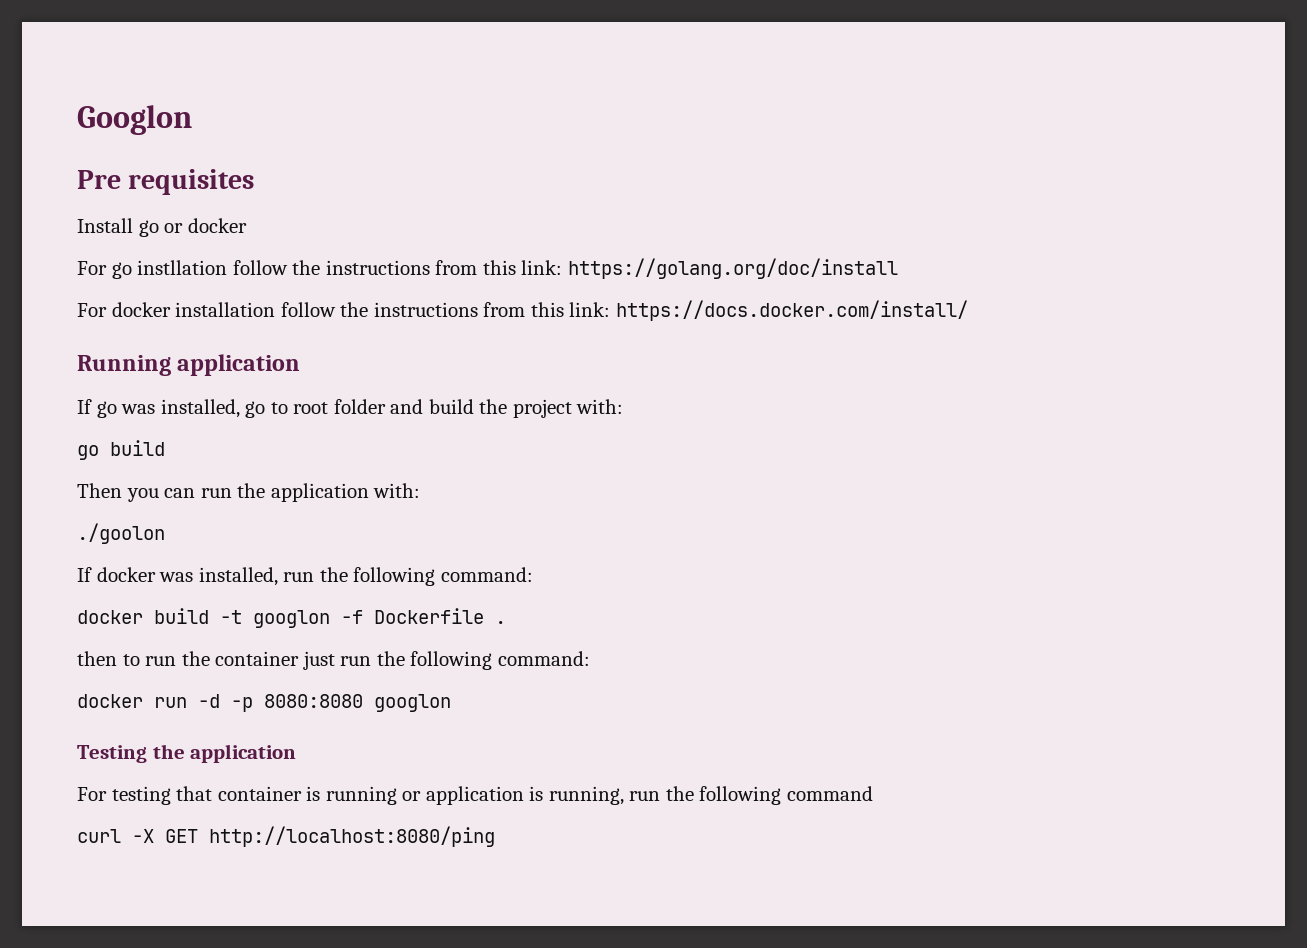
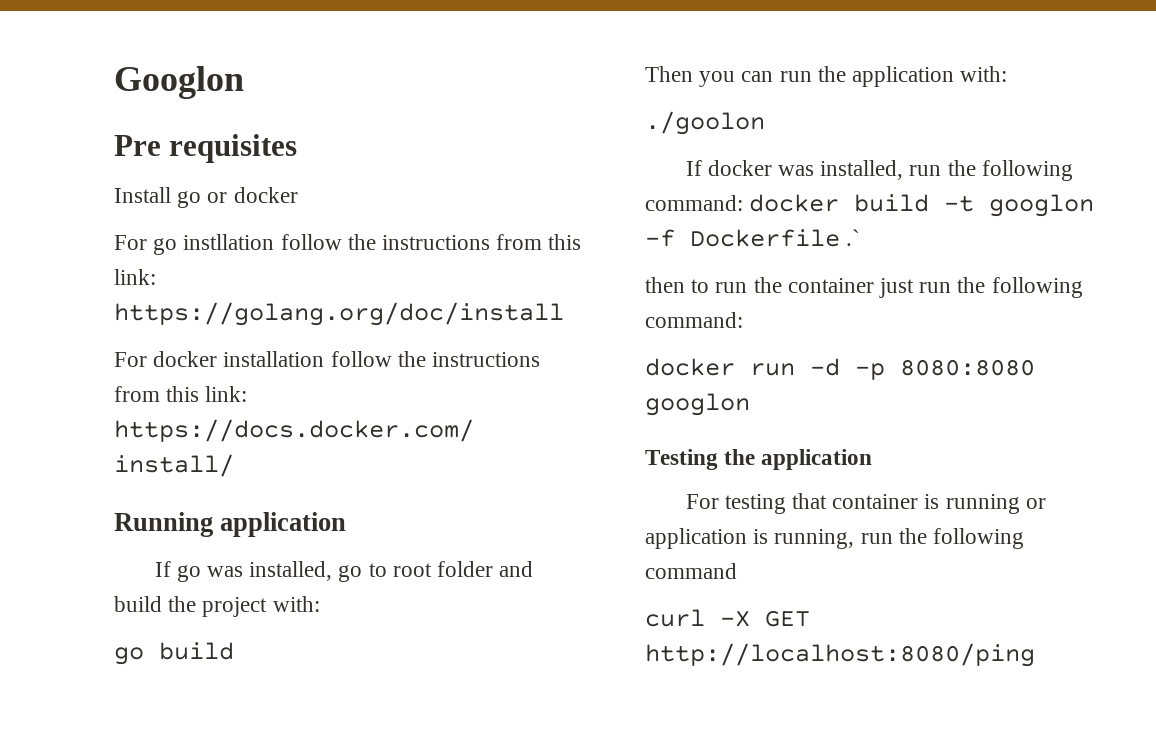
(533, 574) // -> (743, 203) none
[495,621,506,624] . -> [846,229,861,246] .`

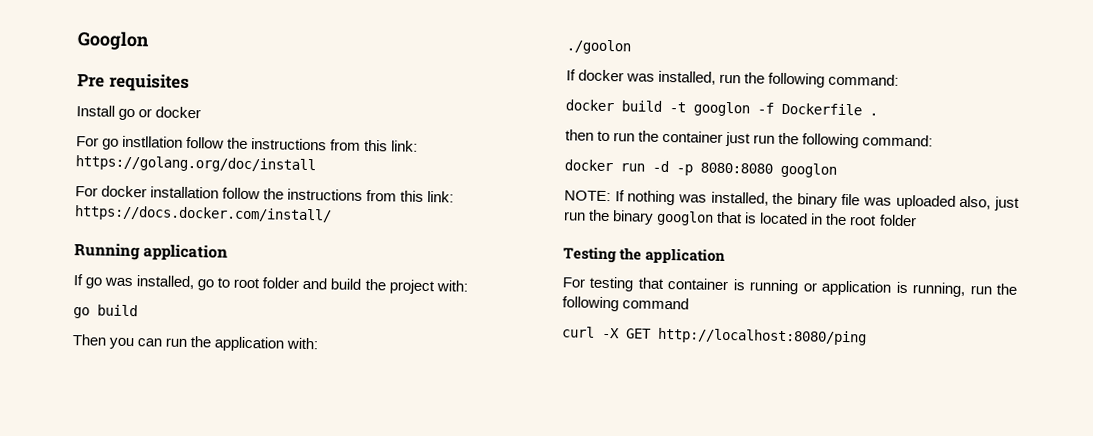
(743, 203) none -> (900, 79) //
[846,229,861,246] .` -> [869,113,878,116] .
(750, 404) none -> [564,190,1020,211] [563,209,917,227] // NOTE: If nothing was installed, the binary file was uploaded also, just run the binary googlon that is located in the root folder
◇ ◇ ◇ ◇ ◇
Your task is to report how many lines of the material include the string "none". Give the number and no other words.

3